- Born: April 17, 1921 Lynn, Massachusetts
- Died: 27 January 2006 (aged 84)
- Known for: Introducing cybernetic principles to sociology
- Scientific career
- Fields: Sociology, Systems theory

= Walter F. Buckley =

American sociologist

Walter Frederick Buckley (April 17, 1921 – January 27, 2006) was an American sociologist, and professor of sociology at the University of New Hampshire. Buckley was among the first to apply concepts from general systems theory based on the work of Bertalanffy to sociology. In 1968 he coined the term complex adaptive system.

== Biography ==
Born and raised in Lynn, Massachusetts, Buckley studied sociology at the University of Wisconsin–Madison. In 1958 he received his Ph.D. with the doctoral dissertation Sociological theory and social stratification, in which he outlined a non-functionalist theory of social stratification.

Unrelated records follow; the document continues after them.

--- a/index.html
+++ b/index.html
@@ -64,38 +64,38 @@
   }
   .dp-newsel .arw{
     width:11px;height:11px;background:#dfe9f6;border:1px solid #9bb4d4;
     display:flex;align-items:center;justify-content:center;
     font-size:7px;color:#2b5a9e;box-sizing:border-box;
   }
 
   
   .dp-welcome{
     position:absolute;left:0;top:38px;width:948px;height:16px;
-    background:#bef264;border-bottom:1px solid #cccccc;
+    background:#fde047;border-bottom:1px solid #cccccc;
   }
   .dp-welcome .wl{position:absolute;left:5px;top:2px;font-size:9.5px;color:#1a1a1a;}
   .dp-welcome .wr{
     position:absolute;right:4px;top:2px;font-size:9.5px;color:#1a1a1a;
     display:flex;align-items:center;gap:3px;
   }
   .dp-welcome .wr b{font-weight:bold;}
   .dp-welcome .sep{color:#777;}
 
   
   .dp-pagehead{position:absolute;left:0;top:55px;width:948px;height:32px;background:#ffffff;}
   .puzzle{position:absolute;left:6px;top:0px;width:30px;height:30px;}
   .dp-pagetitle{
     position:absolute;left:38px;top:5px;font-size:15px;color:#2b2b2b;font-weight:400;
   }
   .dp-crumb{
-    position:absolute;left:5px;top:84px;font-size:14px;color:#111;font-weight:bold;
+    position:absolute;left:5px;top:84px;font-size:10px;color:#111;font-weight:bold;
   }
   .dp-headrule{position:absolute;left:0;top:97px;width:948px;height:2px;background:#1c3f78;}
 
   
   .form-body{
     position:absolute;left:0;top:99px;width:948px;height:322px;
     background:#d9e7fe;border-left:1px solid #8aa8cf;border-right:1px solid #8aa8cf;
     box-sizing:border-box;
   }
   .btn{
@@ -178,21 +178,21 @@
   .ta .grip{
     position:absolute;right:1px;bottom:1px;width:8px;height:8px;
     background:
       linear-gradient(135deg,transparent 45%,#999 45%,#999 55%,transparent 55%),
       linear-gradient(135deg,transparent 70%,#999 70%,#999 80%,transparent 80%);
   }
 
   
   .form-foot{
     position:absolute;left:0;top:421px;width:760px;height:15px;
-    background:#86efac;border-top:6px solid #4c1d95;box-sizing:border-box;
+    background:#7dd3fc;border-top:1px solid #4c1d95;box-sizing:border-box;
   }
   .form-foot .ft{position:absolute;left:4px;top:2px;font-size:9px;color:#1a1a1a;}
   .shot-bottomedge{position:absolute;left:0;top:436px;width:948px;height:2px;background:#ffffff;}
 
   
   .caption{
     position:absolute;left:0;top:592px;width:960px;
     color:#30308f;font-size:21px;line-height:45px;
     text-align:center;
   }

Buckley started his academic career early 1960s as assistant professor of sociology at the University of California, Santa Barbara in the department of sociology, which was chaired by David Gold PhD. From 1971 to 1985 he was professor of sociology at the University of New Hampshire. In the 1970s he participated in the Uppsala Theory Circle at the Uppsala University in Sweden founded by Tom R. Burns. In 1998 he was awarded the honorary chair of the Socio-Cybernetics Research Committee of the International Sociological Association.

Buckley has been described as a pioneer in social systems theory that challenged conventional views. In his personal life he appreciated jazz music and played tenor saxophone. He died in 2006 in Durham, New Hampshire.

== Publications ==
Books, a selection:
- 1959. Sociological theory and social stratification. Dissertation University of Wisconsin–Madison.
- 1967, Sociology and Modern Systems Theory. Prentice Hall
- 1968, Modern Systems Research for the Behavioral Scientist. Foreword from Anatol Rapoport,
- 1969. Class and society with Kurt Bernd Mayer. New York
- 1971. A systems study in regional inequality: Norrbotten, a fourth of Sweden. With Bengt Sandkull. Stockholm,
- 1975. Multi-level, dialectical social action : an open systems theory perspective. With Thomas Baumgartner and Tom R. Burns
- 1976. Power and control : social structures and their transformation Edited by Tom R. Burns and Walter Buckley. London : SAGE.
- 1982. Power, Conflict, and Exchange in Social Life: An Actor-oriented Systems Theory of the Structuring and Dialectics of Social Systems. With Thomas Baumgartner and P. DeVille. Institute of Sociology, Uppsala.
- 1998, Society—A Complex Adaptive System : Essays in Social Theory, Routledge.